Author: SPSp MO, SVA MO

As part of the Czech Presidency of the Council of the EU, the Czech Ministry of Defence organises the conference named Importance of Modern Technologies for European Defence and Security in Prague on July 19-20th, 2022. The conference will discuss the challenges and opportunities furnished by technological modernisation of the EU Member States’ armed forces.

Europe has not experienced an armed conflict for many years, but Russia’s aggression against Ukraine changed everything. Due to this unprecedented act, the security environment on the old continent and beyond became less stable and more unpredictable. Increasing defence investments and accelerating armed forces modernisation have become more critical than ever. That is why the Czech MoD is organising a conference to provide a venue for discussing joint defence development as well as the decisive influence of new technologies on security and the formation of national, European and NATO responses to those challenges. The conference attendees will include experts from the Czech Republic, namely from the Ministry of Defence and the leading Czech Technical Universities and defence and security industries, as well as from the European Commission, the European Defence Agency and the North Atlantic Treaty Organisation.

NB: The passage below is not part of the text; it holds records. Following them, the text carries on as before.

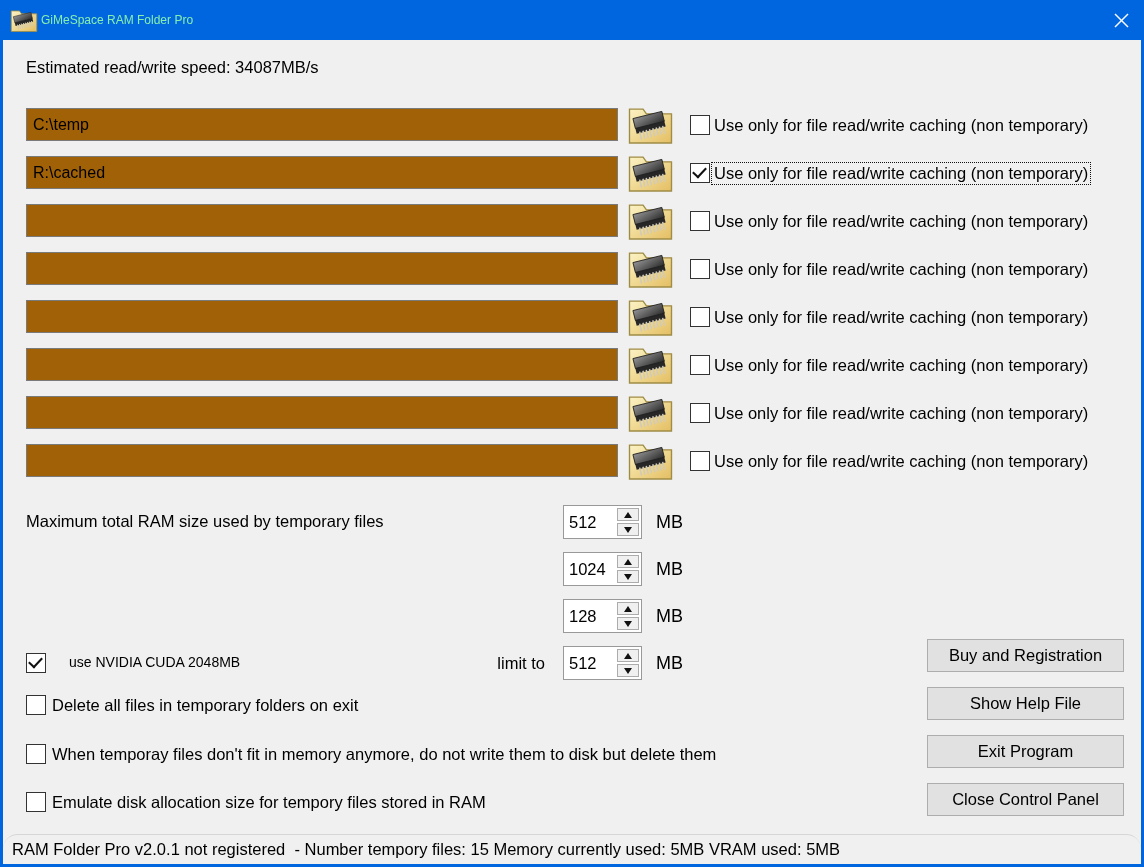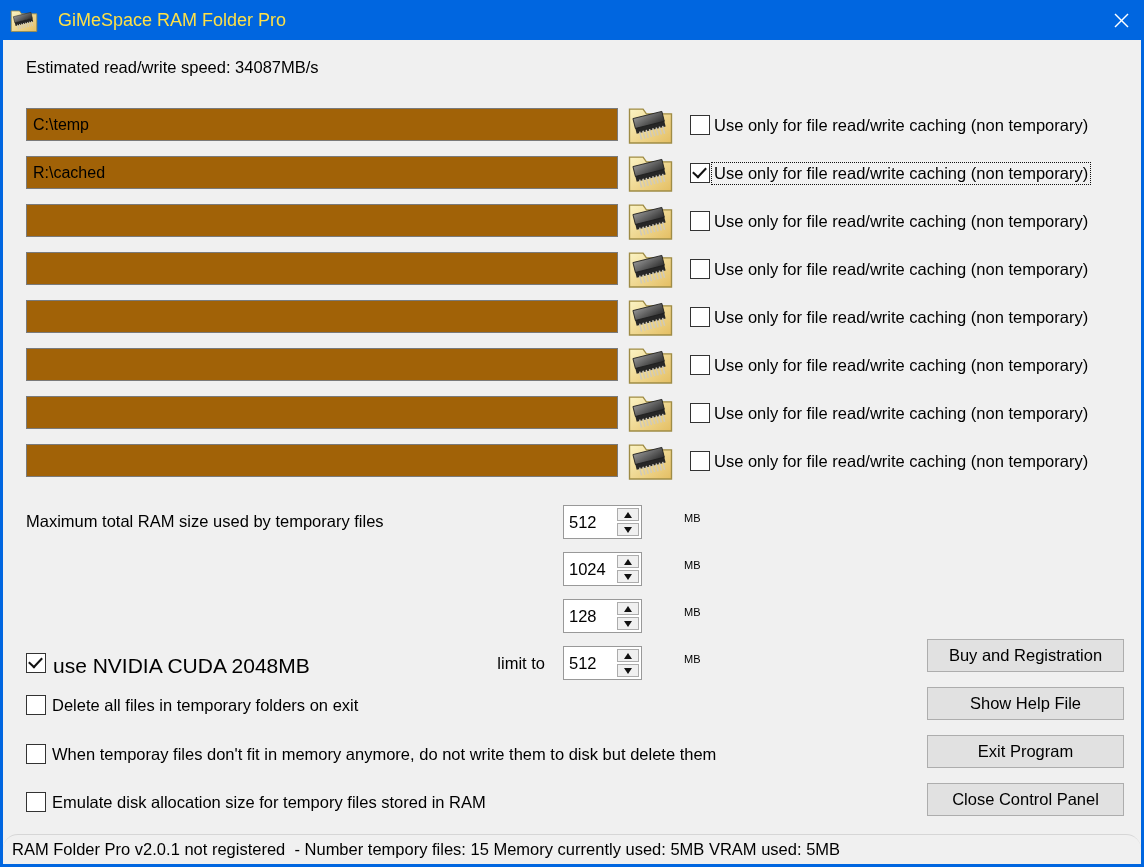--- a/index.html
+++ b/index.html
@@ -4,21 +4,21 @@
 <style>
   * { margin:0; padding:0; box-sizing:border-box; }
   html,body { width:1144px; height:867px; overflow:hidden; }
   body { font-family:"Liberation Sans", sans-serif; font-size:16px; color:#000; background:#fff; position:relative; }
 
   .window { position:absolute; inset:0; background:#F0F0F0; }
 
   
   .titlebar { position:absolute; left:0; top:0; width:1144px; height:40px; background:#0066E0; display:flex; align-items:center; }
   .titlebar .app-icon { width:28px; height:26px; margin-left:10px; }
-  .titlebar .title { color:#fde047; font-size:18px; margin-left:20px; white-space:pre; }
+  .titlebar .title { color:#86efac; font-size:12px; margin-left:3px; white-space:pre; }
   .close-btn { position:absolute; right:0; top:0; width:46px; height:40px; display:flex; align-items:center; justify-content:center; cursor:default; }
 
   
   .frame-left, .frame-right { position:absolute; top:40px; bottom:0; width:3px; background:#0066E0; }
   .frame-left { left:0; } .frame-right { right:0; }
   .frame-bottom { position:absolute; left:0; right:0; bottom:0; height:3px; background:#0066E0; }
 
   .speed-text { position:absolute; left:26px; top:58px; font-size:16.5px; }
 
   
@@ -35,26 +35,26 @@
 
   
   .setting-row { position:absolute; left:0; top:calc(505px + var(--i) * 47px); width:1144px; height:36px; }
   .setting-label { position:absolute; left:26px; top:7px; font-size:16.5px; white-space:nowrap; }
   .spin { position:absolute; left:563px; top:0; width:79px; height:34px; border:1px solid #999; background:#fff; display:flex; }
   .spin input { flex:1; border:none; outline:none; font-family:"Liberation Sans",sans-serif; font-size:16.5px; padding-left:5px; width:46px; background:transparent; }
   .spin-btns { width:26px; display:flex; flex-direction:column; padding:2px 2px; gap:2px; }
   .spin-btn { flex:1; background:#F0F0F0; border:1px solid #ACACAC; display:flex; align-items:center; justify-content:center; padding:0; cursor:pointer; }
   .tri-up { width:0; height:0; border-left:4px solid transparent; border-right:4px solid transparent; border-bottom:6px solid #111; }
   .tri-down { width:0; height:0; border-left:4px solid transparent; border-right:4px solid transparent; border-top:6px solid #111; }
-  .unit { position:absolute; left:684px; top:7px; font-size:11px; }
+  .unit { position:absolute; left:656px; top:7px; font-size:18px; }
 
   
   .cuda-row { position:absolute; left:0; top:646px; width:1144px; height:36px; }
   .cuda-row .checkbox { left:26px; top:7px; }
-  .cuda-label { position:absolute; left:51px; top:8px; font-size:21px; padding:0 2px; }
+  .cuda-label { position:absolute; left:67px; top:8px; font-size:14px; padding:0 2px; }
   .limit-label { position:absolute; left:440px; width:105px; top:8px; text-align:right; font-size:16.5px; }
 
   
   .option-row { position:absolute; left:0; top:calc(695px + var(--i) * 48.5px); width:900px; height:26px; }
   .option-row .checkbox { left:26px; top:0; }
   .option-row .cb-label { left:50px; top:0; }
 
   
   .action-btn { position:absolute; left:927px; top:calc(639px + var(--i) * 48px); width:197px; height:33px; background:#E1E1E1; border:1px solid #ADADAD; font-family:"Liberation Sans",sans-serif; font-size:16.5px; color:#000; cursor:pointer; }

The first part of the conference will be dedicated to the joint planning, development and acquisition in the European Union. The subject arose from an analysis the Council has tasked in May following the Russia’s invasion of Ukraine, including to the effect of scoping the EU defence investment gaps. Under the headline “Rethink, Rebuild, Repower”, the analysis proposes a variety of measures to intensify and rationalise cooperation on urgent backfilling of essential military materiel stocks. The conference speakers will share their experience with the existing joint military materiel acquisition processes and outline further possible development in relation to the tools set forth in the Defence Investment Gaps Analysis.

The development of advanced technologies, which represents both an opportunity and a risk, is a game-changer. That is what the second part of the conference will address – the development and proliferation of Emerging and Disruptive Technologies (EDTs) increasingly influence the global distribution of power among and within states. Countries failing to sufficiently modernise their armed forces to include a broader harnessing of EDTs will run the risk of their equipment’s obsolescing in leaps vis-á-vis their opponents, and of deepening the capability gap among individual nations’ armed forces.

The third and final conference panel will look into the cooperation between the EU and NATO defence innovation initiatives. Both organisations realize that technological superiority means a strategic advantage. NATO has recently put forward two new instruments to maintain its technological edge: the Innovation Fund and the DIANA accelerator. The European Union does not stay behind either – it intends to increase the European Defence Fund budget and build the Hub for EU Defence Innovation (HEDI) as part of the European Defence Agency. Strengthening the cooperation between the EU and NATO, including in this domain, is the key to success and a strategic interest of the Czech Republic. This domain was thus selected as one of the Czech MoD priorities for the Czech Presidency of the Council of the EU.